■ **EXERCISE PROMPT**
Only the words of the entries are wanted, repeated exactly and without images.

Web interface edit records

== Segment start ==

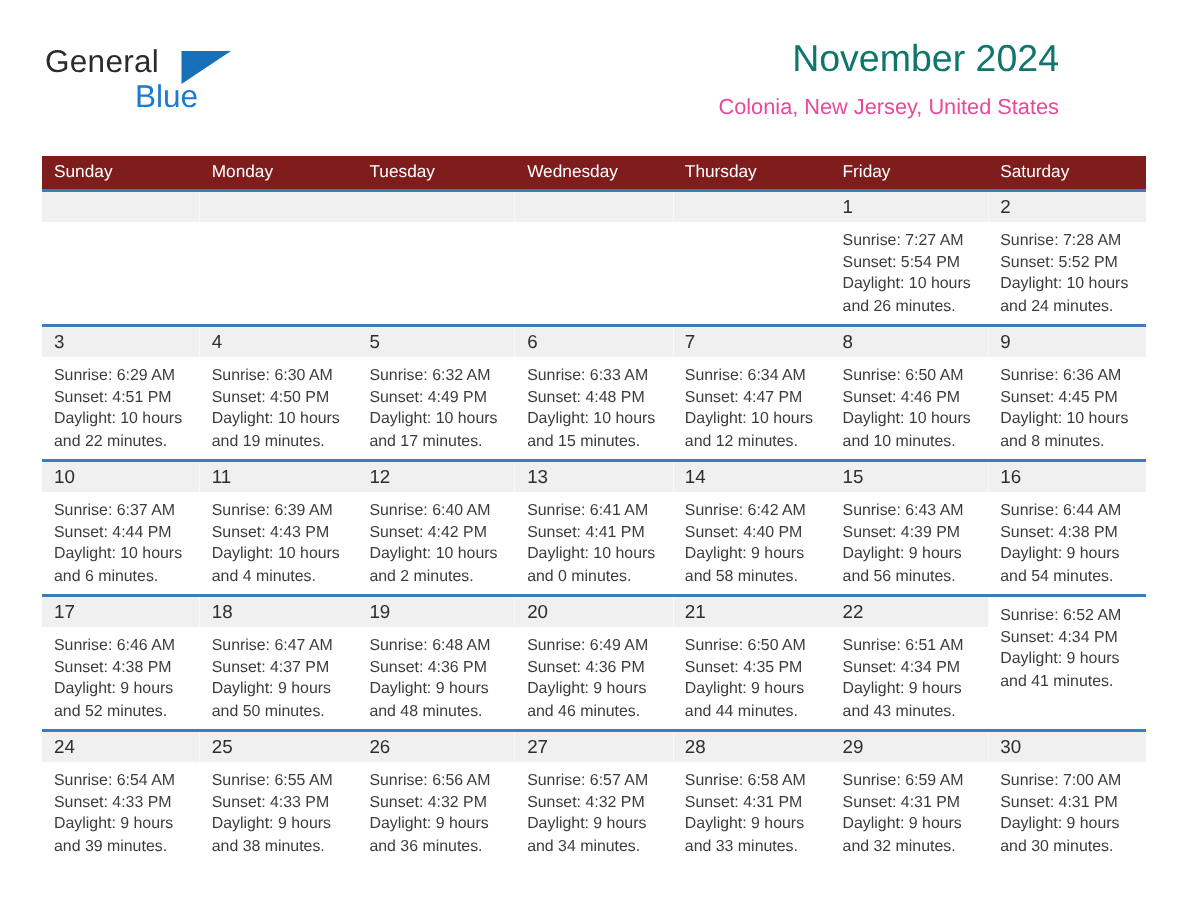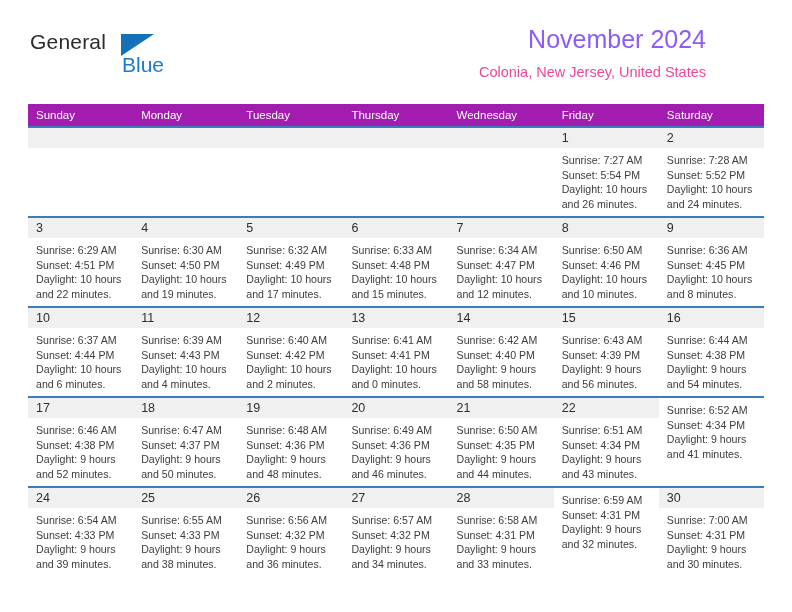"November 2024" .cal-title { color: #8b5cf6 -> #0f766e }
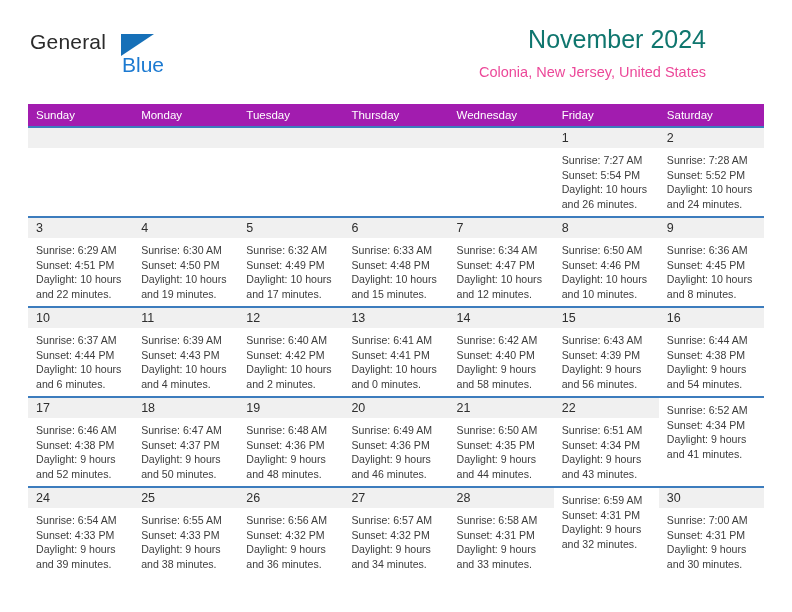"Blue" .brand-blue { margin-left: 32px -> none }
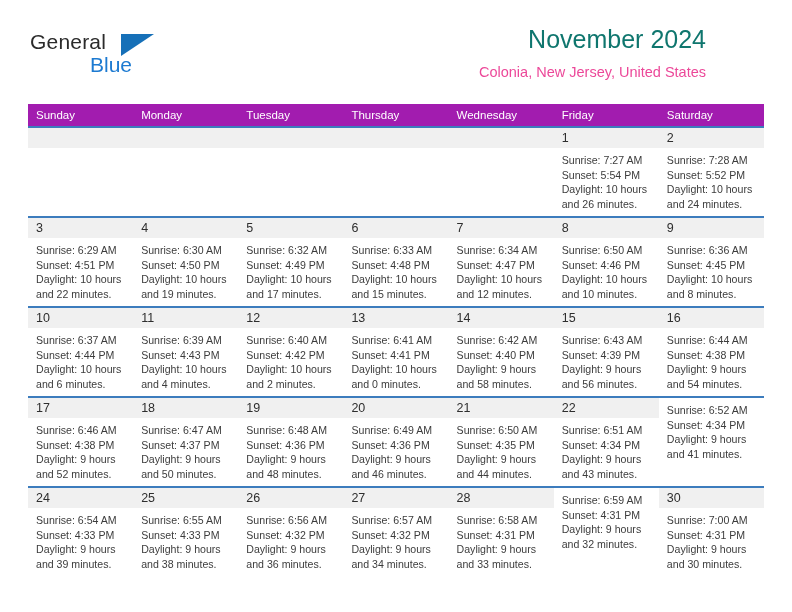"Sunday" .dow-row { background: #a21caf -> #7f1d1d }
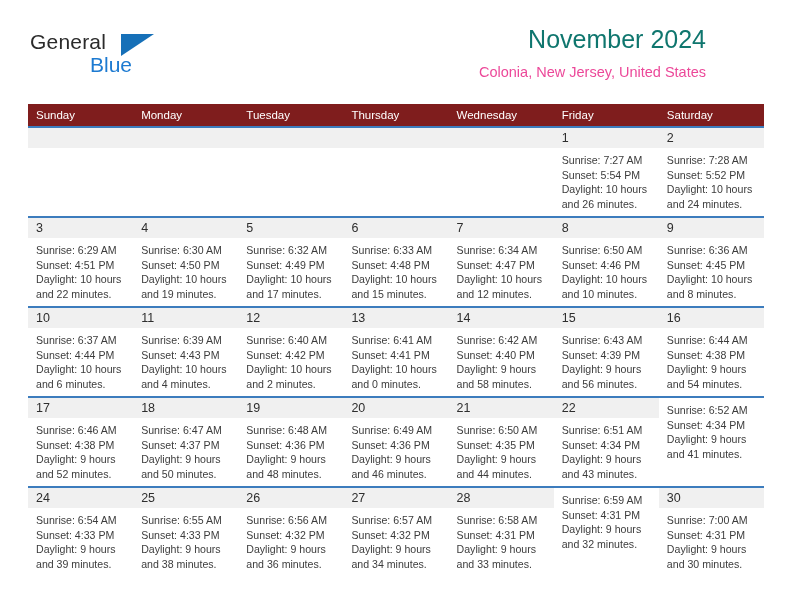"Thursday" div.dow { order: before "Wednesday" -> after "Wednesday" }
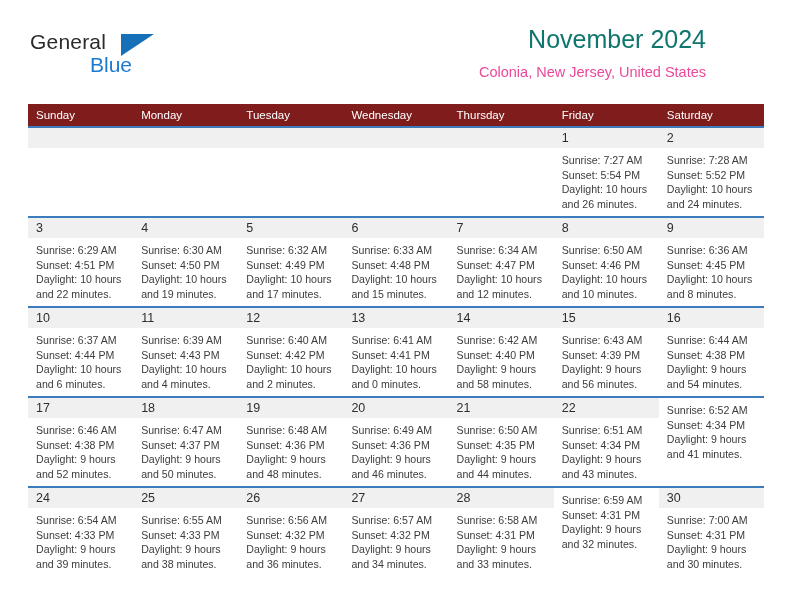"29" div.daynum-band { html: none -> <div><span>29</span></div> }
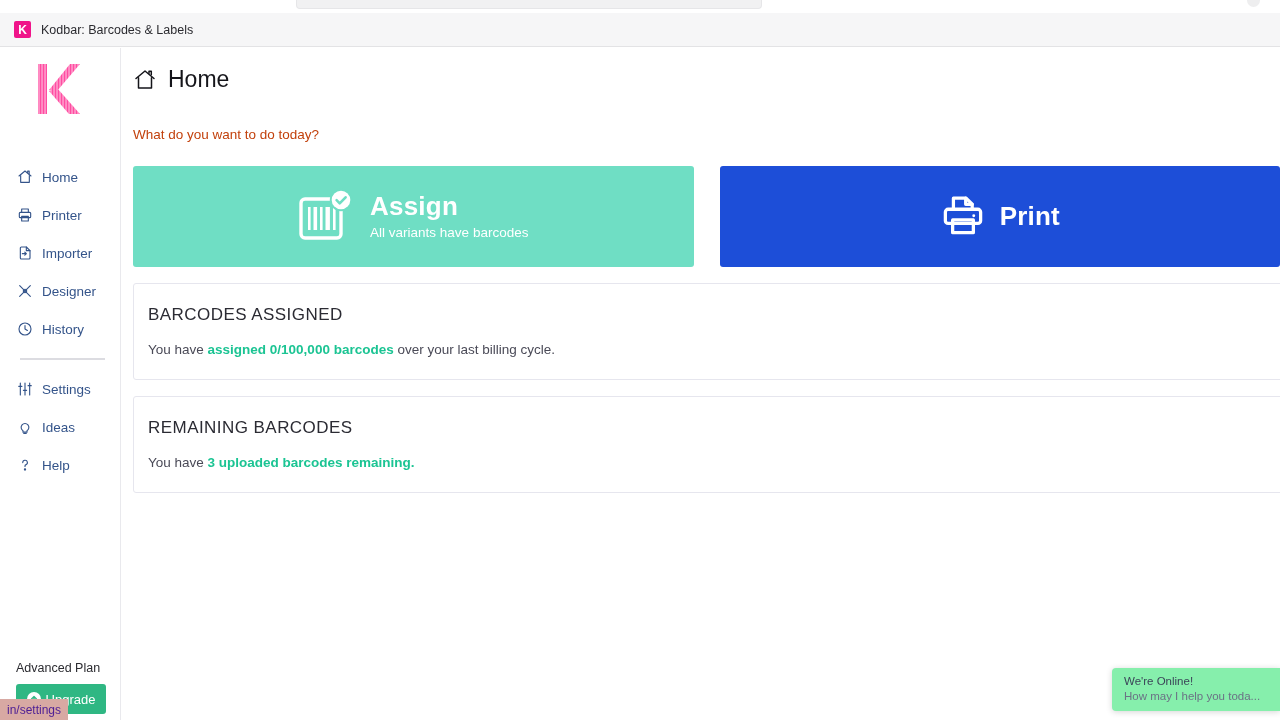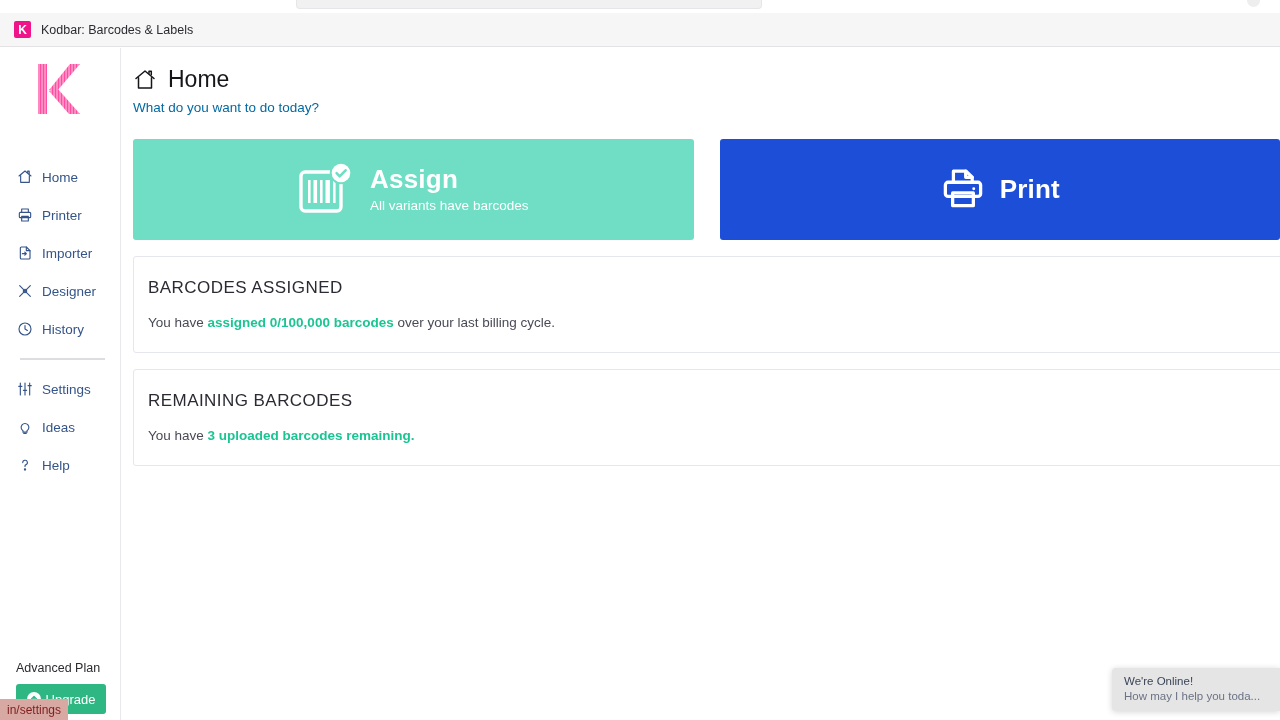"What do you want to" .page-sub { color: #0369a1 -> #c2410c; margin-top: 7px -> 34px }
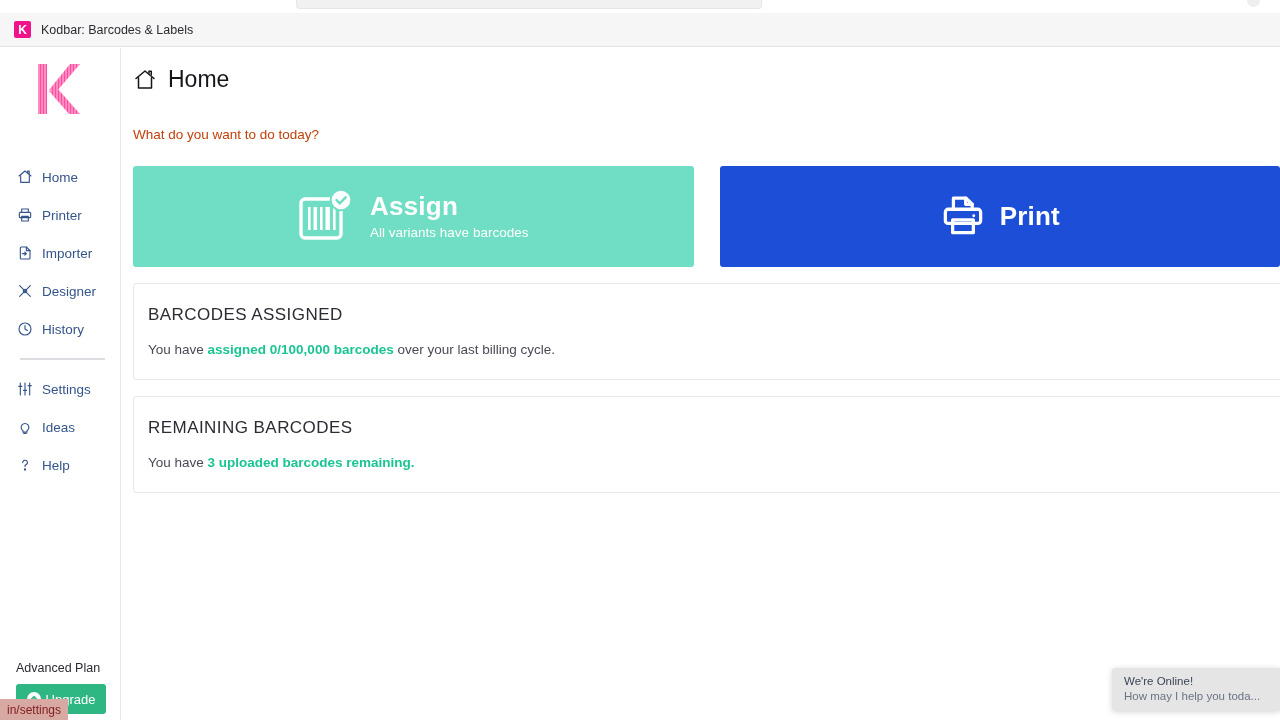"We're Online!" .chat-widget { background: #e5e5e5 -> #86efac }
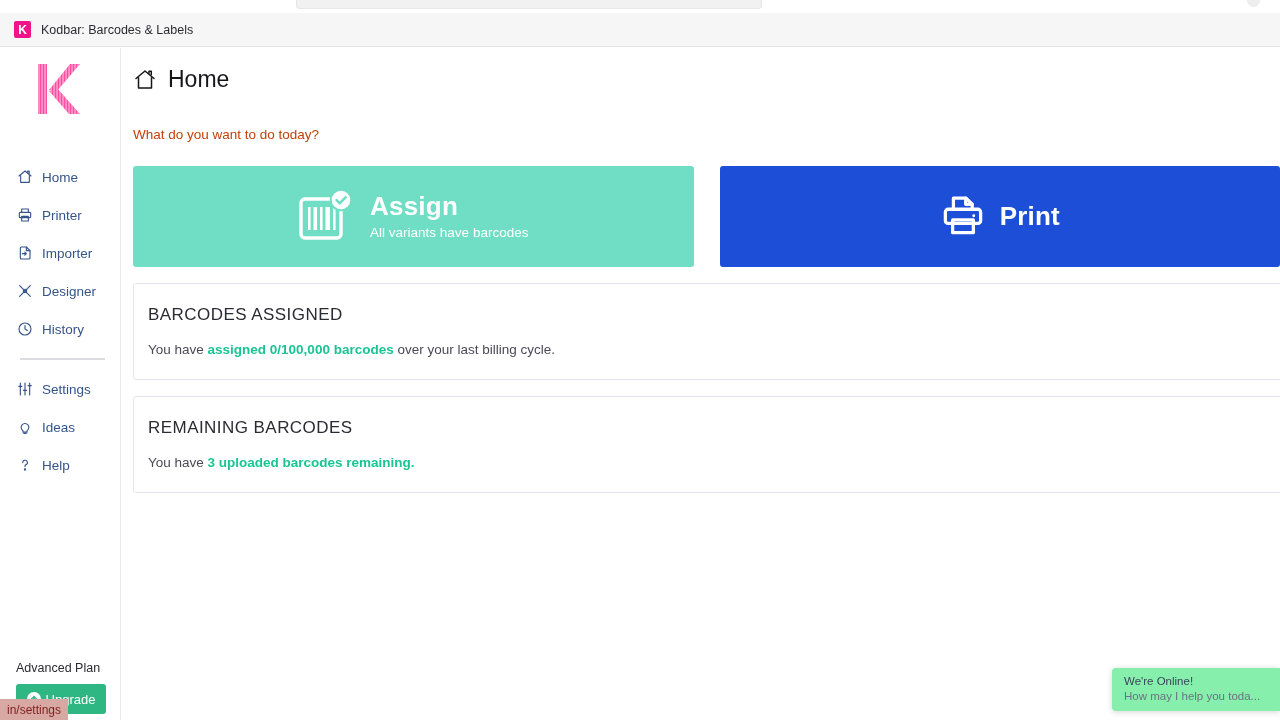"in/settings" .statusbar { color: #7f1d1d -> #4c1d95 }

== Segment end ==

■ **RESPONSE**
"November 2024" .cal-title { color: #8b5cf6 -> #0f766e }
"Blue" .brand-blue { margin-left: 32px -> none }
"Sunday" .dow-row { background: #a21caf -> #7f1d1d }
"Thursday" div.dow { order: before "Wednesday" -> after "Wednesday" }
"29" div.daynum-band { html: none -> <div><span>29</span></div> }
"What do you want to" .page-sub { color: #0369a1 -> #c2410c; margin-top: 7px -> 34px }
"We're Online!" .chat-widget { background: #e5e5e5 -> #86efac }
"in/settings" .statusbar { color: #7f1d1d -> #4c1d95 }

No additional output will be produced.